Las pantallas digitales han conquistado los hogares chilenos, y las plataformas de streaming se han convertido en un actor protagónico en los hábitos de consumo familiar. Su creciente relevancia quedó plasmada en la canasta del Índice de Precios al Consumidor (IPC) a partir de enero de 2019, bajo la categoría «servicios de suscripción en línea». Un reciente análisis del Observatorio Económico y Social (OES) de la Universidad de La Frontera (UFRO) profundiza en la escalada de su importancia en el presupuesto de los hogares.
La actualización de la canasta del IPC en 2023 renombró el producto a «suscripción a contenidos audiovisuales», otorgándole un peso significativamente mayor dentro del cálculo inflacionario. Si en 2018, este rubro representaba un exiguo 0,0287% del gasto mensual promedio de los hogares chilenos, para 2023 su ponderación se disparó hasta el 0,72985%. En tan solo cinco años, el desembolso promedio destinado a estos servicios se multiplicó por 25.
Este cambio drástico en los patrones de consumo y la creciente demanda no pasaron inadvertidos en los precios desde su inclusión en la canasta del IPC. En su año debut, 2019, el servicio de suscripción en línea experimentó un alza anual del 7,5%, superando con creces el IPC general, que registró un aumento del 3,0%.
La tendencia alcista se mantuvo en 2020, cerrando diciembre con un fuerte incremento acumulado del 9,4% en el precio del servicio, más del triple de la inflación, que se situó en un 3,0%. Así, en sus primeros cinco años de medición, el precio de estos servicios acumuló un aumento del 27,1%. El año 2024 marcó el mayor salto desde su incorporación al IPC, con un potente aumento acumulado del 12,7%, muy por encima del 4,5% del IPC general.
El análisis del OES UFRO revela que esta tendencia al alza persiste en 2025. En los primeros tres meses del año, los precios de suscripción a contenidos audiovisuales ya acumulan un aumento del 3,8%, superando el crecimiento acumulado del IPC, que se sitúa en un 2,0%.
De la Pantalla Chica al Bolsillo: El Impacto Económico del Streaming
Las suscripciones a contenidos audiovisuales, que brindan acceso a un universo de películas, series, documentales y música a cambio de un pago periódico (como Netflix, Spotify, Amazon Prime Video, HBO y Disney+), han transformado el entretenimiento doméstico.
Patricio Ramírez, coordinador del Observatorio Económico Social UFRO, explica que «la generación continua de contenido de calidad para los suscriptores requiere de costos de producción, recursos humanos, tecnología, creación, y otros que se han ido incrementando por la mayor demanda de estos, por factores como la inflación y otros propios de la industria». Adicionalmente, señala que «la mayor demanda de servicios de streaming y exigencias de calidad de los clientes presionan también los precios al alza».
Marcelo Ferrari, decano de la Facultad de Comunicaciones de Universidad UNIACC, argumenta que la masividad del streaming se debe a la «posibilidad de decidir cuándo y cómo consumir contenidos: películas, series, documentales.

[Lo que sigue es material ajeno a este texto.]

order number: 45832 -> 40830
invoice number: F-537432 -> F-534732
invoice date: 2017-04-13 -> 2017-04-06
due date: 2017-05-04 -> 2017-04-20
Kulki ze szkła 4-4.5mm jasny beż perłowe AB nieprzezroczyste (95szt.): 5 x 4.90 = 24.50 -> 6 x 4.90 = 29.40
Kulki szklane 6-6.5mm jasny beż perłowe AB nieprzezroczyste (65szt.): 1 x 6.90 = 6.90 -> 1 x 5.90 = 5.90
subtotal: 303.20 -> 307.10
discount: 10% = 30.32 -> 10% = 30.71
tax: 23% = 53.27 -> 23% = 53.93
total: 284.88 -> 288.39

Puedes elegir el momento, la frecuencia y la intensidad del visionado. Eso ha sido determinante en el crecimiento de estas plataformas». El académico también destaca el surgimiento de un nuevo campo profesional para la creación de contenidos diseñados específicamente para estas plataformas.
¿Continuará la Ascensión? Perspectivas de Consumo en un Mercado Saturado
Para Ramírez, la tendencia indica que la demanda de servicios de streaming seguirá creciendo en Chile, especialmente entre los jóvenes, lo que sugiere que el mercado aún tiene margen de expansión. Sin embargo, advierte que «las importantes alzas de precios que han experimentado en los últimos años ponen en jaque las tasas de crecimiento del mercado, probablemente no sean tan altas como al inicio y haya mucha más rotación de clientes».

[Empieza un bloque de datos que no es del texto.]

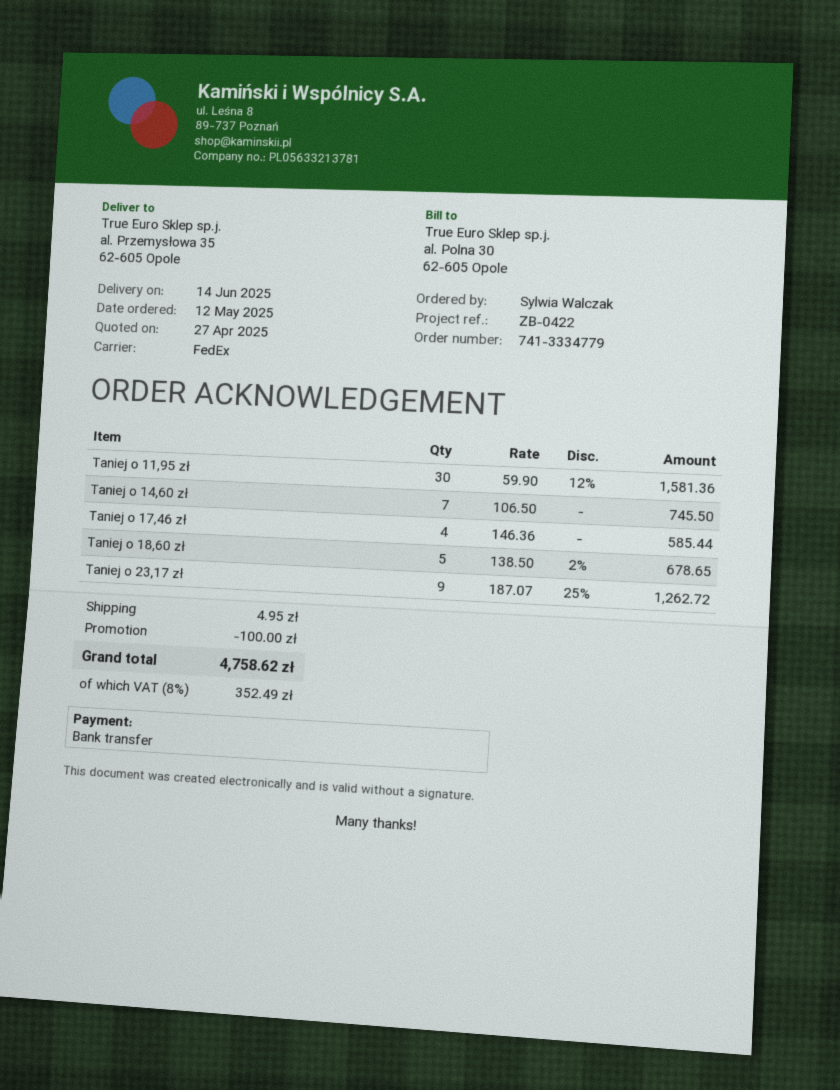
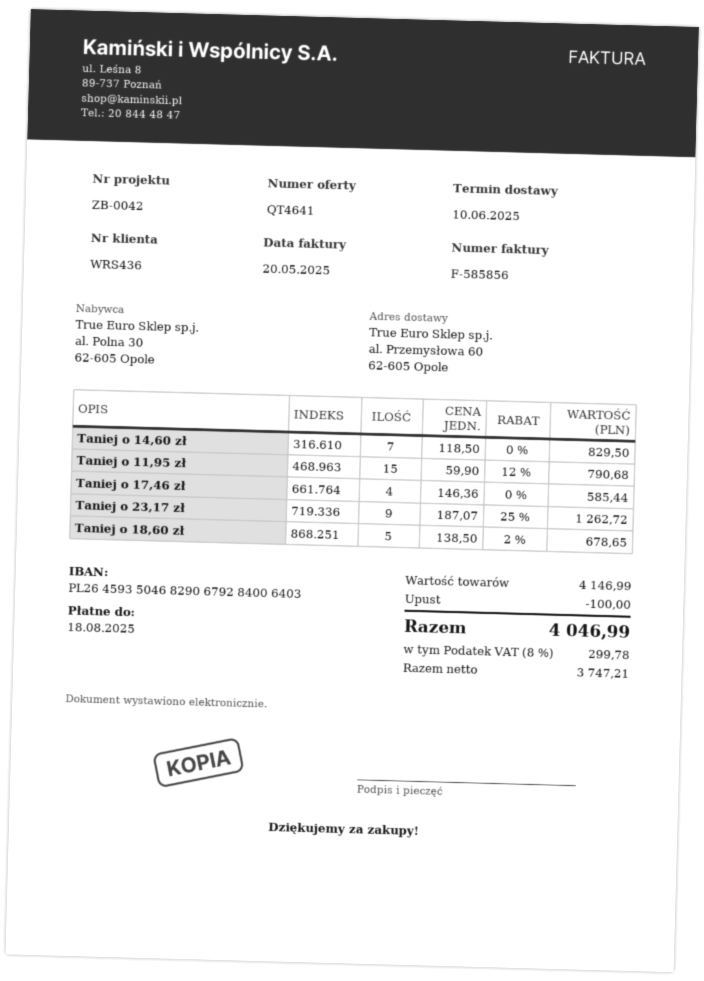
delivery date: 2025-06-14 -> 2025-06-10
reference: ZB-0422 -> ZB-0042
ship to: al. Przemysłowa 35, 62-605 Opole -> al. Przemysłowa 60, 62-605 Opole
Taniej o 11,95 zł: 30 x 59.90 - 12% = 1581.36 -> 15 x 59.90 - 12% = 790.68
Taniej o 14,60 zł: 7 x 106.50 = 745.50 -> 7 x 118.50 = 829.50
shipping: 4.95 -> none
tax: 8% = 352.49 -> 8% = 299.78
total: 4758.62 -> 4046.99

Ferrari coincide en el potencial de crecimiento, pero advierte sobre el riesgo de sobresaturación. «Las plataformas ya han tenido que reestructurar sus modelos de negocio y producción. Hubo una crisis que afectó a muchos productores en Chile: proyectos frenados, cancelados o postergados, con despidos y reducción de presupuestos». El futuro del streaming en el bolsillo de los chilenos dependerá de la capacidad de las plataformas para equilibrar la oferta de contenido atractivo con precios competitivos en un mercado cada vez más exigente.